Data in Brief (Dec 2021)
Metabolite profile data of grapevine plants with brown wood streaking and grapevine leaf stripe (esca complex disease) symptoms
Abstract
Leaf samples were obtained from Vitis vinifera ‘Malvasia Fina’ plants with well-characterized esca complex disease symptoms (n = 18) and from healthy uninfected plants (n = 6). Leaves from diseased plants were divided into three groups: asymptomatic (ASY), chlorotic (SY1), and scorched leaves (SY2). The metabolic profile of these leaves was then examined using an ultrahigh performance liquid chromatography system coupled to a Q-Exactive Hybrid Quadrupole-Orbitrap high resolution/accurate mass spectrometer interfaced with a heated electrospray ionization source. The number of small molecules measured in a sample was increased by varying the reconstitution solvent, chromatographic column, and ionization source.

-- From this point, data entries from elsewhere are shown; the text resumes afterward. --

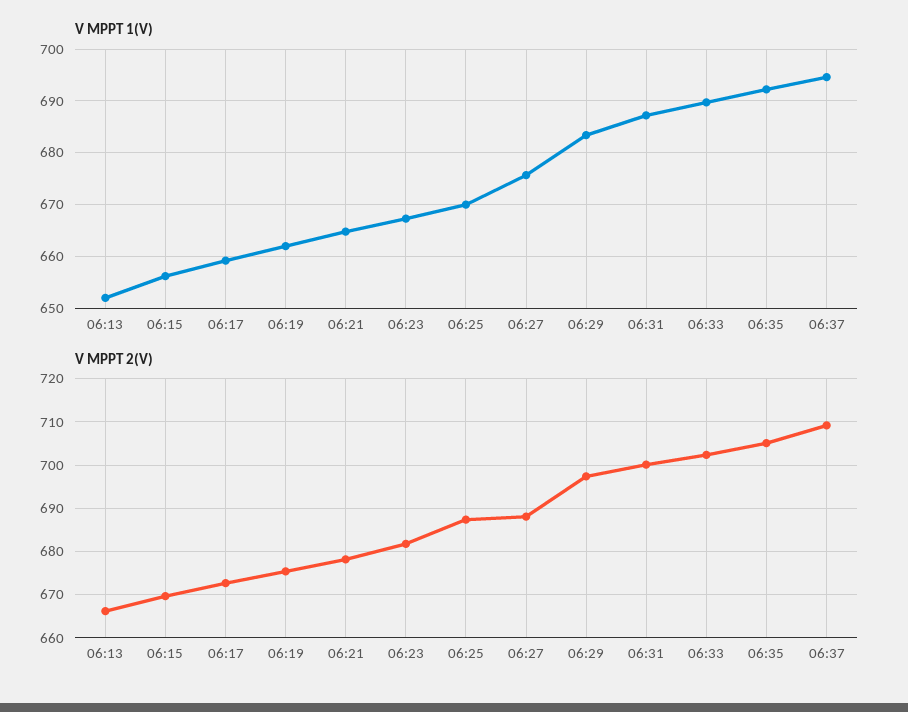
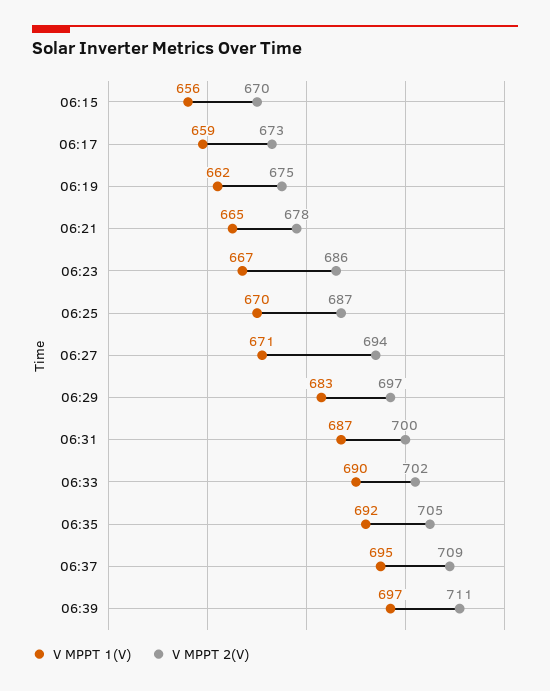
V MPPT 1(V), 06:13: 652 -> none
V MPPT 1(V), 06:27: 676 -> 671
V MPPT 2(V), 06:13: 666 -> none
V MPPT 2(V), 06:23: 682 -> 686
V MPPT 2(V), 06:27: 688 -> 694
V MPPT 1(V), 06:39: none -> 697
V MPPT 2(V), 06:39: none -> 711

Data on accurate masses, peak areas, and relative levels of several metabolites were documented for each leaf sample, using the abovementioned approach. In this paper, data on 235 metabolites of known structural identity are reported, along with the biochemical pathways to which the metabolites belong. The remaining data related to lipid species and with a different focus of the research question are reported elsewhere. The broad coverage of metabolites reported here resulted in a greater coverage of the biochemical pathways involved in grapevine metabolism, which could provide a better understanding of the biochemical changes occurring during the onset and progression of foliar symptoms after invasion of woods by esca-associated pathogens. To determine which metabolites varied according to the study design, the detected ion features were processed using different statistical methods, including mean and median values, fold changes, Welch's two-sample t-test, false discovery rate, and quartiles represented by box and whisker plots. The goal of this statistical evaluation was to assess the responses of healthy, asymptomatic, and symptomatic leaf groups using a pairwise comparison, thus providing an opportunity for detecting statistically significant compounds and uncovering the dynamic metabolic models underlying disease latency and symptom expression.